Regarding Tomoko Otake's Oct. 18 article, "Job hunt stressing students, making them suicidal (poll)": Is that true? It is beyond tragic that an estimated 149 young people in their early 20s took their own lives because of job-hunting frustrations.

Where are the counselors, psychologists, the employment agency job-hunting experts and the professors who should be there to support and advise any young person standing on the threshold of his or her adult life?

Job hunting can indeed be frustrating, but it should never trigger thoughts of suicide. It's deeply troubling that [one in five college students in a survey of 122 students contemplate suicide during the job-hunting process] and that students say they "have a strong distrust of firms in Japan and Japanese society overall."

No one should have to put up with anything to hold onto a job. With a declining birthrate and a shrinking pool of young workers, Japanese corporations and companies should be doing all they can to promote trust and understanding among new employees. The labor pool is going to get very shallow in the next 20 to 30 years when it comes to younger employees.

I would advise any young job seeker to accept rejection as a part of one's life experience and not take it too harshly. Flexibility in career exploration should be the new law of the jungle. Allow younger employees to seek alternative opportunities if their initial employment offers prove to be less than fulfilling.

Young people tend to know very little about the grind of a "regular" job. Matching the right person to the right job would make Japan's economy more productive and reduce considerable stress in the workplace.

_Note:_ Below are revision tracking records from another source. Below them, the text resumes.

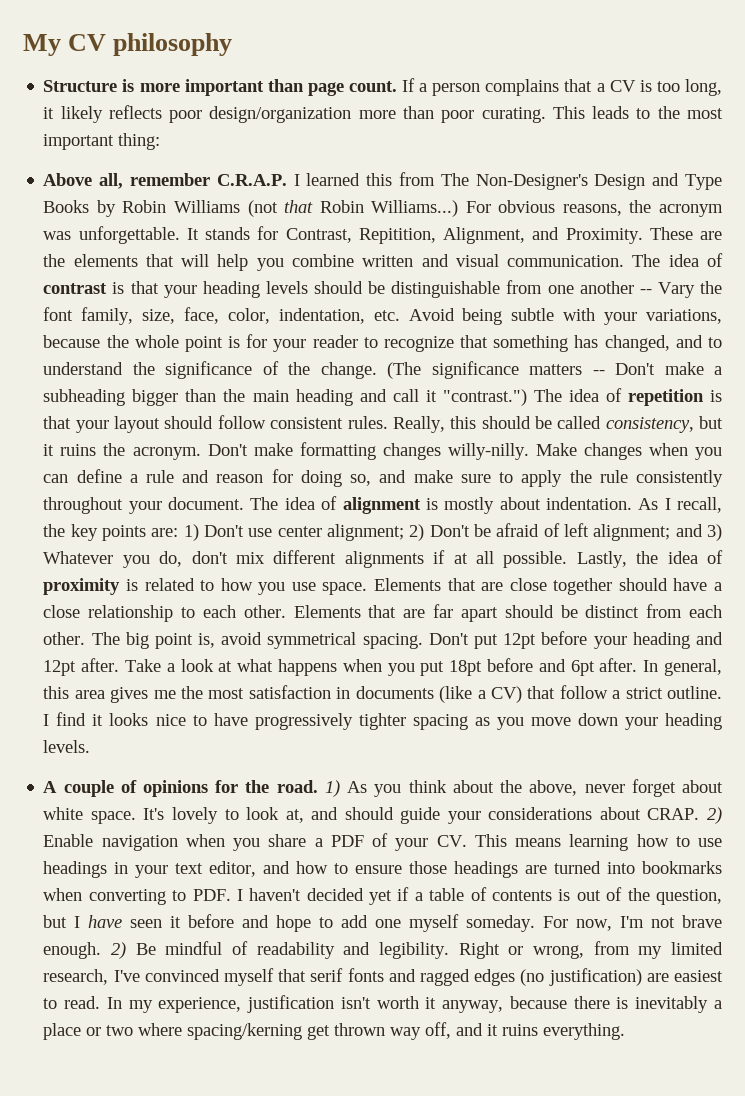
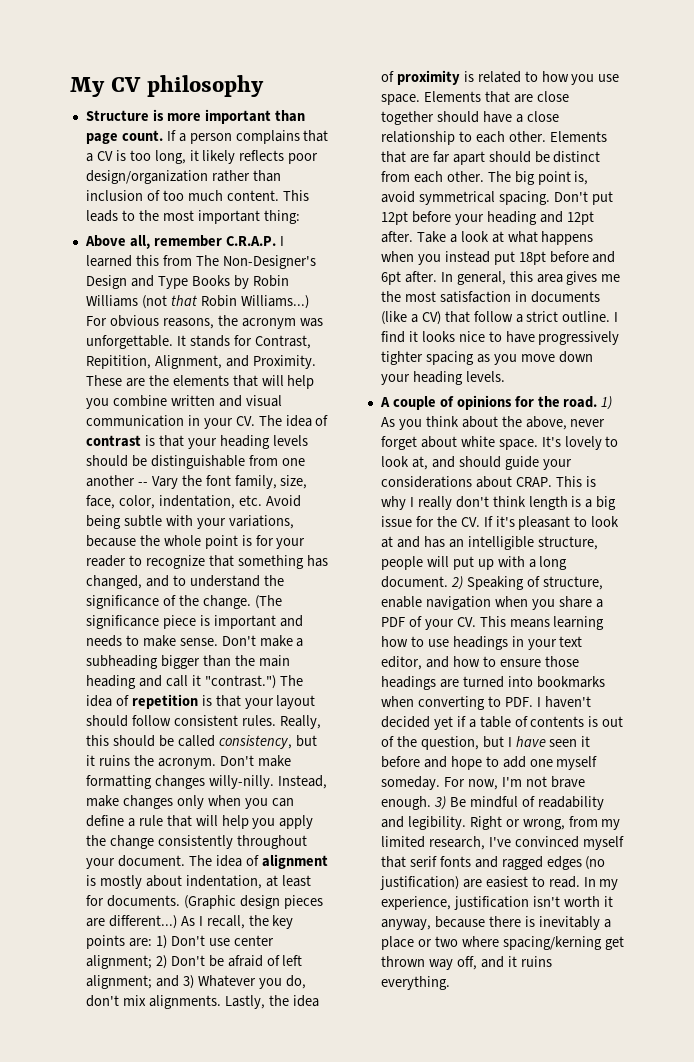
[358,106,546,123] more than poor curating. -> [211,170,281,182] [85,190,279,201] rather than inclusion of too much content.
[507,255,625,267] communication. -> [85,415,255,429] communication in your CV.
[529,364,605,375] matters -- -> [162,615,303,629] [85,635,218,647] piece is important and needs to make sense.
[535,443,642,460] Make changes -> [277,775,327,789] [85,795,204,809] Instead, make changes only
[182,469,514,487] and reason for doing so, and make sure to -> [166,815,276,829] that will help you
[599,470,628,483] rule -> [109,835,154,849] change
[545,497,632,510] indentation. -> [185,875,311,889] [85,895,323,909] [85,915,177,929] indentation, at least for documents. (Graphic design pieces are different...)
[273,550,568,568] different alignments if at all possible. -> [148,995,221,1009] alignments.
(415, 669) none -> [444,251,490,263] instead
[707,807,722,824] [43,834,94,847] 2) Enable -> [555,476,596,487] [380,496,617,510] [380,516,620,530] [380,536,598,550] [380,556,568,570] [380,576,603,590] [380,596,422,608] This is why I really don't think length is a big issue for the CV. If it's pleasant to look at and has an intelligible structure, people will put up with a long document. 2) Speaking of structure, enable
[111,942,127,959] 2) -> [433,796,446,810] 3)

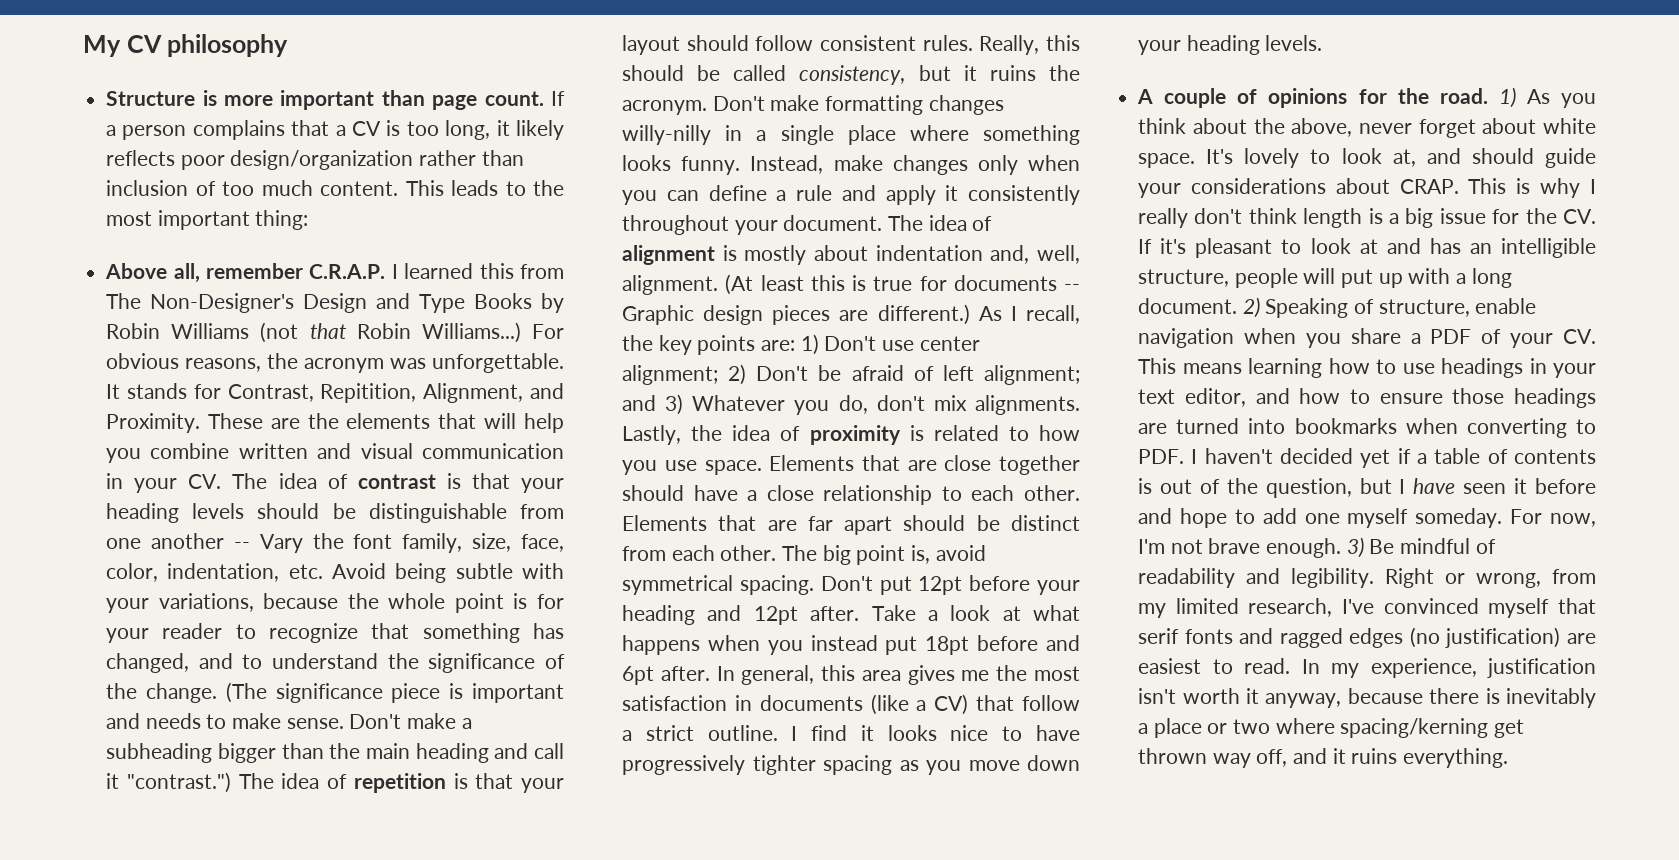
[208,775,274,789] willy-nilly. -> [622,125,1080,145] [622,155,741,175] willy-nilly in a single place where something looks funny.
[166,815,314,829] [85,835,154,849] that will help you apply the change -> [841,185,959,205] and apply it
[185,875,311,889] [85,895,236,909] indentation, at least for documents. (Graphic -> [875,245,1080,264] [622,274,1080,295] [622,305,695,325] indentation and, well, alignment. (At least this is true for documents -- Graphic
[108,915,177,929] different...) -> [877,304,970,325] different.)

Make job hunting an adventure, not an ordeal. There are far worse things in life than not having the ideal job.

Certainly younger workers today in Japan have 21st-century expectations about their place in a company and their rights as employees. The old farts running these highly distrusted firms had better pay attention to such discontent.

Hopefully many of these young people will eventually start their own businesses and become independent entrepreneurs.

robert mckinney
otaru, hokkaido

The opinions expressed in this letter to the editor are the writer's own and do not necessarily reflect the policies of The Japan Times.